**Source data:**
=-=-=-=-=
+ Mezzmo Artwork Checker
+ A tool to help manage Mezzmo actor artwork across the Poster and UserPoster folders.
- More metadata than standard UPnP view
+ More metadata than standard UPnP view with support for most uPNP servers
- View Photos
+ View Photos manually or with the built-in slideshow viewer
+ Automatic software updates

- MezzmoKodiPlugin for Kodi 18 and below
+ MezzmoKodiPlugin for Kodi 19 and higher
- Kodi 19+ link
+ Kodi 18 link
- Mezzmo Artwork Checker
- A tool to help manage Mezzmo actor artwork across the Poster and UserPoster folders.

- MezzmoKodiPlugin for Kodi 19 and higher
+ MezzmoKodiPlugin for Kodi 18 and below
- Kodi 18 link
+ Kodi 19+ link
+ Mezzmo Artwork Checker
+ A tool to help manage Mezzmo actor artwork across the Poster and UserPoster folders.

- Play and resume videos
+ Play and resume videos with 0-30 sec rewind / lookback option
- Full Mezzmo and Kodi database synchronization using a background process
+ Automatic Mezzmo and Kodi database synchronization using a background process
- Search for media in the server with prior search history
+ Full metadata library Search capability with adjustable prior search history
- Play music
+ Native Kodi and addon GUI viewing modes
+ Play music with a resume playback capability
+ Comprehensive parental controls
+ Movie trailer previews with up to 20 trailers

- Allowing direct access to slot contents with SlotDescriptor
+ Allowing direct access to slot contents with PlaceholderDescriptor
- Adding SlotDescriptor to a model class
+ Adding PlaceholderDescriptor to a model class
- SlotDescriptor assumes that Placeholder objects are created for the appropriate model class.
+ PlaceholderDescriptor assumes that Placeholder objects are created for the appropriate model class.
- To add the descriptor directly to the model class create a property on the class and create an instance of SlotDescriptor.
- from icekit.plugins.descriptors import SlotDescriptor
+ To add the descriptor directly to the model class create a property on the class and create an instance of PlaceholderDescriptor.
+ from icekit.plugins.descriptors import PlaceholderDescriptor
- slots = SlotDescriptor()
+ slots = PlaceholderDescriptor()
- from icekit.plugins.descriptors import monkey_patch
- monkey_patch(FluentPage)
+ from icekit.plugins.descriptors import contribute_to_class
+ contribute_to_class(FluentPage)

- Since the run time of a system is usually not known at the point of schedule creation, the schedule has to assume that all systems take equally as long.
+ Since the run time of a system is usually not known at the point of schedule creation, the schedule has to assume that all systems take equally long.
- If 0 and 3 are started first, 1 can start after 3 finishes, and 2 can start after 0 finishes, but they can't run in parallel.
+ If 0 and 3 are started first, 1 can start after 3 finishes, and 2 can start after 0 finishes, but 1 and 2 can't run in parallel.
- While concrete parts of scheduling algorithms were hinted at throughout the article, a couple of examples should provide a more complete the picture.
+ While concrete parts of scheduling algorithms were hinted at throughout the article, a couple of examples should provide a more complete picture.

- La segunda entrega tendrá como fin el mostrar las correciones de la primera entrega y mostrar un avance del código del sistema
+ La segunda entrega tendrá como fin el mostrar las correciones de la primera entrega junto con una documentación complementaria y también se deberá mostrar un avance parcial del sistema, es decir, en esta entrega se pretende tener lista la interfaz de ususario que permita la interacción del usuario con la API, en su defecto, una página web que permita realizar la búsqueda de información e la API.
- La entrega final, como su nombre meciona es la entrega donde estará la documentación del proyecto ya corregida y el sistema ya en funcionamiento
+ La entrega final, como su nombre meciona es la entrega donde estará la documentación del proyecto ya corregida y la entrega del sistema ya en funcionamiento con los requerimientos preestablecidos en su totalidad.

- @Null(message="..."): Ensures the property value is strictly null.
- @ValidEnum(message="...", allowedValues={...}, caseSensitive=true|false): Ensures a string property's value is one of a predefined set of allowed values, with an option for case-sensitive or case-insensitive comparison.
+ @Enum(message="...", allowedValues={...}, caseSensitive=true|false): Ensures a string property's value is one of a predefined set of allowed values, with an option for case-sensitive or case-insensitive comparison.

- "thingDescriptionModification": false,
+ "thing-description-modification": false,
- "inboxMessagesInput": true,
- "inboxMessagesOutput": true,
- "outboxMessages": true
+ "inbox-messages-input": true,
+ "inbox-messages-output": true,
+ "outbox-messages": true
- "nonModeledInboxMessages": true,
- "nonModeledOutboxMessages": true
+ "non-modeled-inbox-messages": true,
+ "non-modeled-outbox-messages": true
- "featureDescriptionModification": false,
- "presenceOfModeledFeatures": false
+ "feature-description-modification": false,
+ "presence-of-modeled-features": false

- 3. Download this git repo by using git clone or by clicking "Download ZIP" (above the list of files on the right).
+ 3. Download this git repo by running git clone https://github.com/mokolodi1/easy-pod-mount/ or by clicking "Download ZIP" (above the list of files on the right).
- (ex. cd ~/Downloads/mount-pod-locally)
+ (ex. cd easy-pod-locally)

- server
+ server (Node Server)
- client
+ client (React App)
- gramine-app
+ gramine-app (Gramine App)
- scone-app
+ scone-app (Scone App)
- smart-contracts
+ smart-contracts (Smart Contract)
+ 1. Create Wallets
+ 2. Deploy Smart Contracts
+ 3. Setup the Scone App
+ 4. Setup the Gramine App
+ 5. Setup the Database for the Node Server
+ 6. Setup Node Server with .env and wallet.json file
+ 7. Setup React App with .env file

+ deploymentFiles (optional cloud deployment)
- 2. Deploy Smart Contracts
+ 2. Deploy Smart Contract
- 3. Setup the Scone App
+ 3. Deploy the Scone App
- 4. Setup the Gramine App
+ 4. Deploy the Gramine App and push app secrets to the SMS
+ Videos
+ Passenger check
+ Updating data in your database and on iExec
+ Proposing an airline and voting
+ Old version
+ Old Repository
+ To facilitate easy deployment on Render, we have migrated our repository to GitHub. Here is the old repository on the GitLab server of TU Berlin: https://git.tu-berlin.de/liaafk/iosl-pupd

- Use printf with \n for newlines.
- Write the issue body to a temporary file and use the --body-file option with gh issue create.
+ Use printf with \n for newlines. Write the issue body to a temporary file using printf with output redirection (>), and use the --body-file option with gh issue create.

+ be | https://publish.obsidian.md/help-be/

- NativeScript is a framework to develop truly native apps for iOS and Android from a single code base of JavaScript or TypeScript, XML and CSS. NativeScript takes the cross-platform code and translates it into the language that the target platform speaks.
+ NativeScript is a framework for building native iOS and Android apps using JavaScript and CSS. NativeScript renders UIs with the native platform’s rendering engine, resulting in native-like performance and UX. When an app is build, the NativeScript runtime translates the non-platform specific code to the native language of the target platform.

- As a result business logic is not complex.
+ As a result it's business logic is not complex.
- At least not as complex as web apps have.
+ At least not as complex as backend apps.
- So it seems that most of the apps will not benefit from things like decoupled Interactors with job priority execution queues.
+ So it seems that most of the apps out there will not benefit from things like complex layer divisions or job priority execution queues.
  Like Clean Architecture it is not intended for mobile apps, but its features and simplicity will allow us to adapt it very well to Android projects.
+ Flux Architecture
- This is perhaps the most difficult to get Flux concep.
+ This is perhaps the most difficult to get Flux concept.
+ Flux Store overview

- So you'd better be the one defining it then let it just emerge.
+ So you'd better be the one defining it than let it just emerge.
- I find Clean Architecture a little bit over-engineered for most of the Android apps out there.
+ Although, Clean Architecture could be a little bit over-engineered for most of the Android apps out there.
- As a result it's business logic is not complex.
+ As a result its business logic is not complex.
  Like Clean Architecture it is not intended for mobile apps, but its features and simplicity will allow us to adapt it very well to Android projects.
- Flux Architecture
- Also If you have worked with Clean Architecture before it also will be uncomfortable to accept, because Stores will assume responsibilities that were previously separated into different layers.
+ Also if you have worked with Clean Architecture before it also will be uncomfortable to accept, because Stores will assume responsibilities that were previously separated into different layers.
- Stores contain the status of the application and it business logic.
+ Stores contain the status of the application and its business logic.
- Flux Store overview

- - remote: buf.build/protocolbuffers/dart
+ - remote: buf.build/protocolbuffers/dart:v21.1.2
=-=-=-=-=
**Goal of the exercise:** Take every line above that includes the string "import" and return it.

**Reply to the exercise:**
- from icekit.plugins.descriptors import SlotDescriptor
+ from icekit.plugins.descriptors import PlaceholderDescriptor
- from icekit.plugins.descriptors import monkey_patch
+ from icekit.plugins.descriptors import contribute_to_class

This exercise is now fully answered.